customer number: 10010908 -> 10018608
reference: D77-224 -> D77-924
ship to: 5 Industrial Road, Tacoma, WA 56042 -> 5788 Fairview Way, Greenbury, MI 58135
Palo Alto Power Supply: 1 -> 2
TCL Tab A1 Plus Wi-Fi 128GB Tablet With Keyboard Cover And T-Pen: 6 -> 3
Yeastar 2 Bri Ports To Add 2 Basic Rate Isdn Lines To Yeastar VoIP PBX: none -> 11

^^^^^^^^

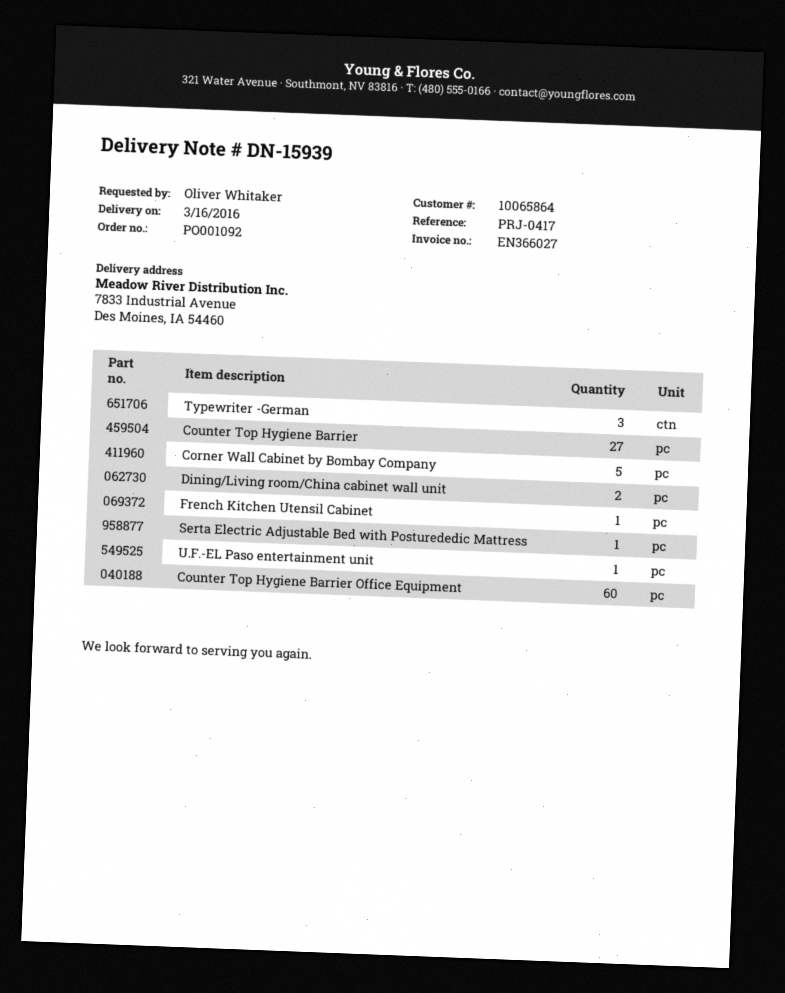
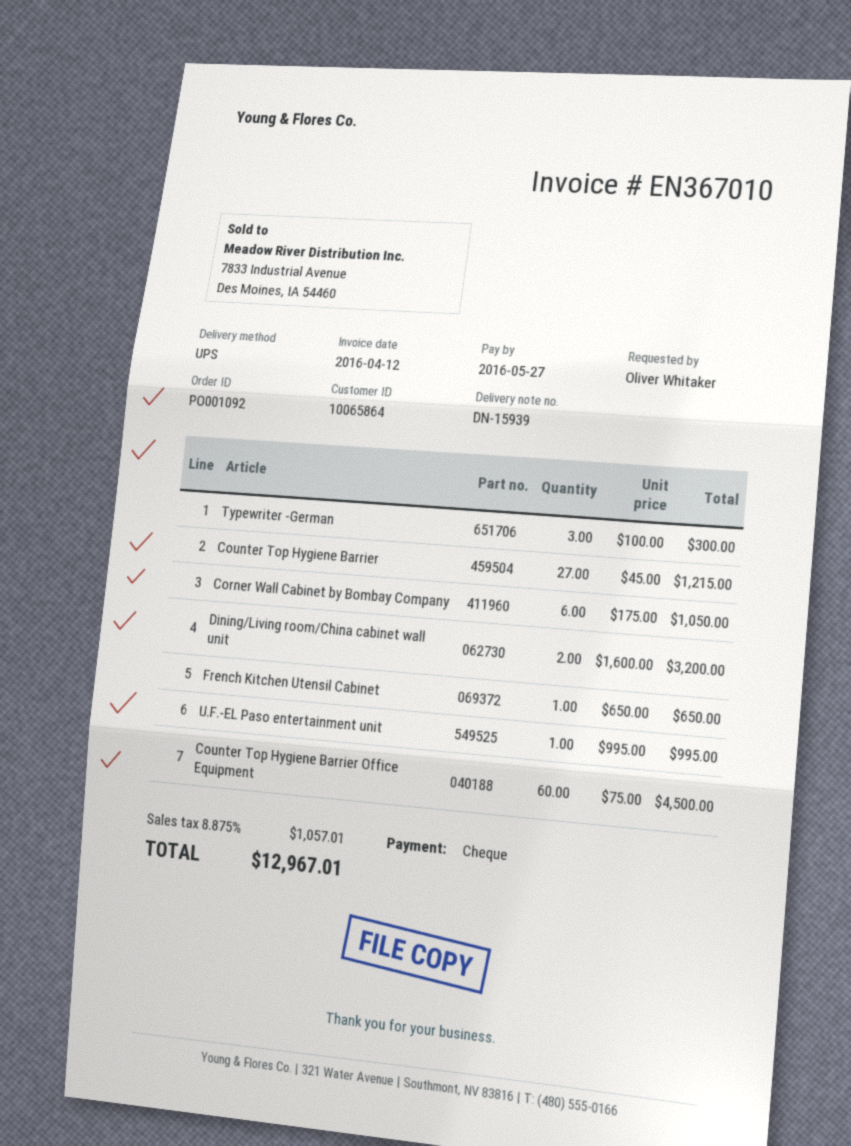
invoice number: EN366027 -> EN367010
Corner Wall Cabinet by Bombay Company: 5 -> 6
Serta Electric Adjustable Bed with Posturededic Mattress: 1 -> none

^^^^^^^^

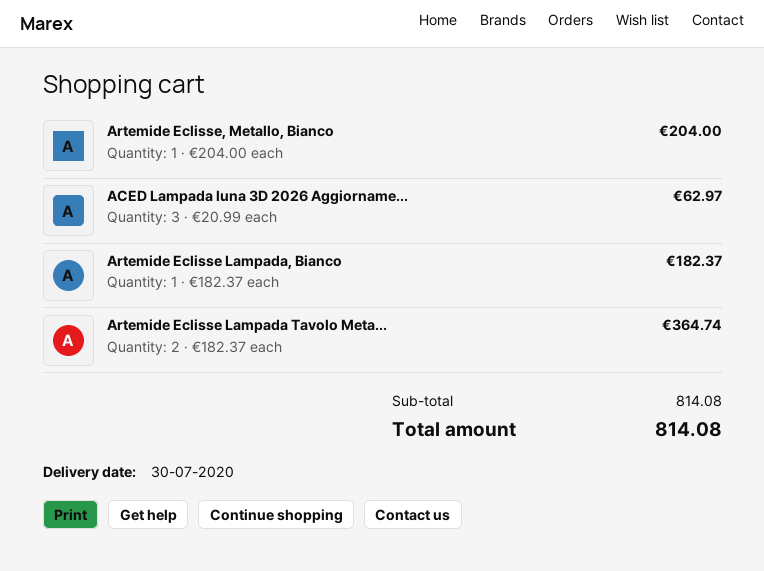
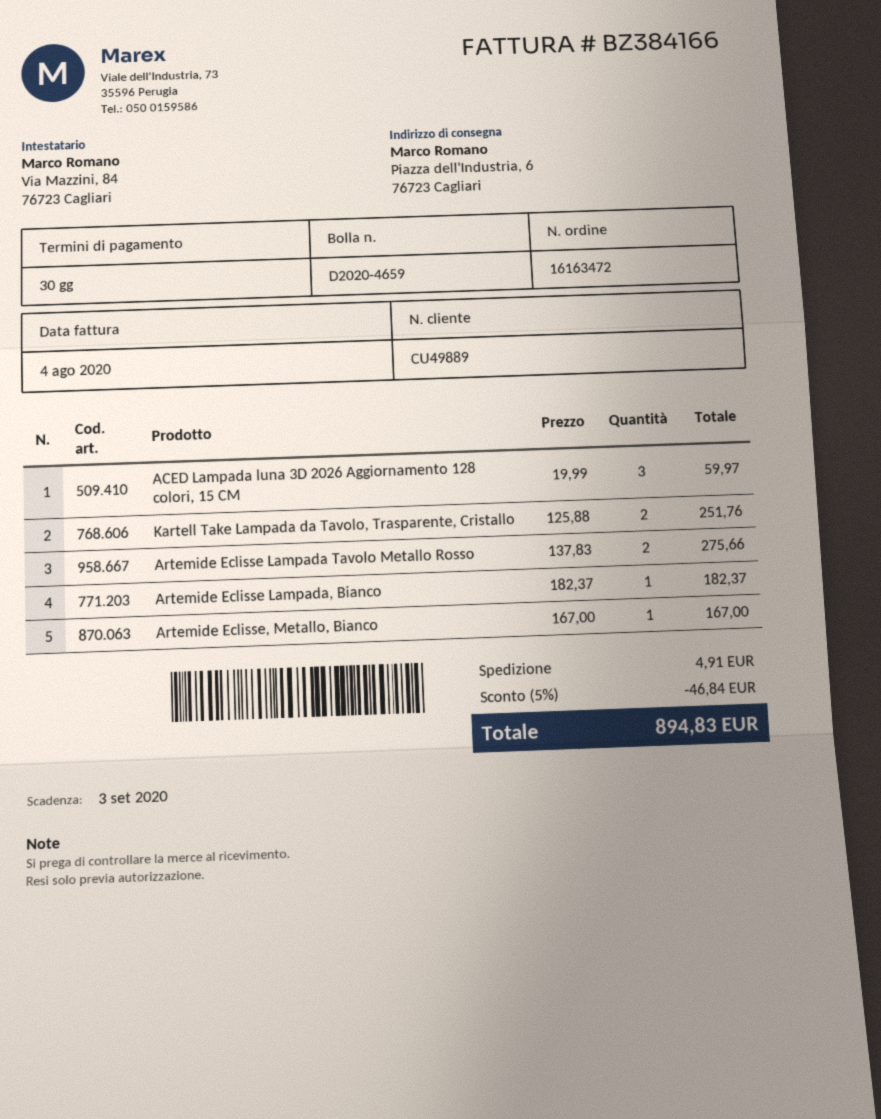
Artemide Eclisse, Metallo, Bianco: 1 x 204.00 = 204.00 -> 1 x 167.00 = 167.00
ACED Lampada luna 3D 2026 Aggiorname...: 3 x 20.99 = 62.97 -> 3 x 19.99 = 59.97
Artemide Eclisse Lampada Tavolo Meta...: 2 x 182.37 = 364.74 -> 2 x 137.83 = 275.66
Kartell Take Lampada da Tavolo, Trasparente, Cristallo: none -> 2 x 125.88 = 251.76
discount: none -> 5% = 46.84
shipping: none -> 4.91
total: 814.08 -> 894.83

^^^^^^^^

**What is expected:**
From the material above, retype precisely the lines between the line holding "customer number: 10010908 -> 10018608" and the line holding "Yeastar 2 Bri", inclusive, and nothing beyond them.

**Reply to the task:**
customer number: 10010908 -> 10018608
reference: D77-224 -> D77-924
ship to: 5 Industrial Road, Tacoma, WA 56042 -> 5788 Fairview Way, Greenbury, MI 58135
Palo Alto Power Supply: 1 -> 2
TCL Tab A1 Plus Wi-Fi 128GB Tablet With Keyboard Cover And T-Pen: 6 -> 3
Yeastar 2 Bri Ports To Add 2 Basic Rate Isdn Lines To Yeastar VoIP PBX: none -> 11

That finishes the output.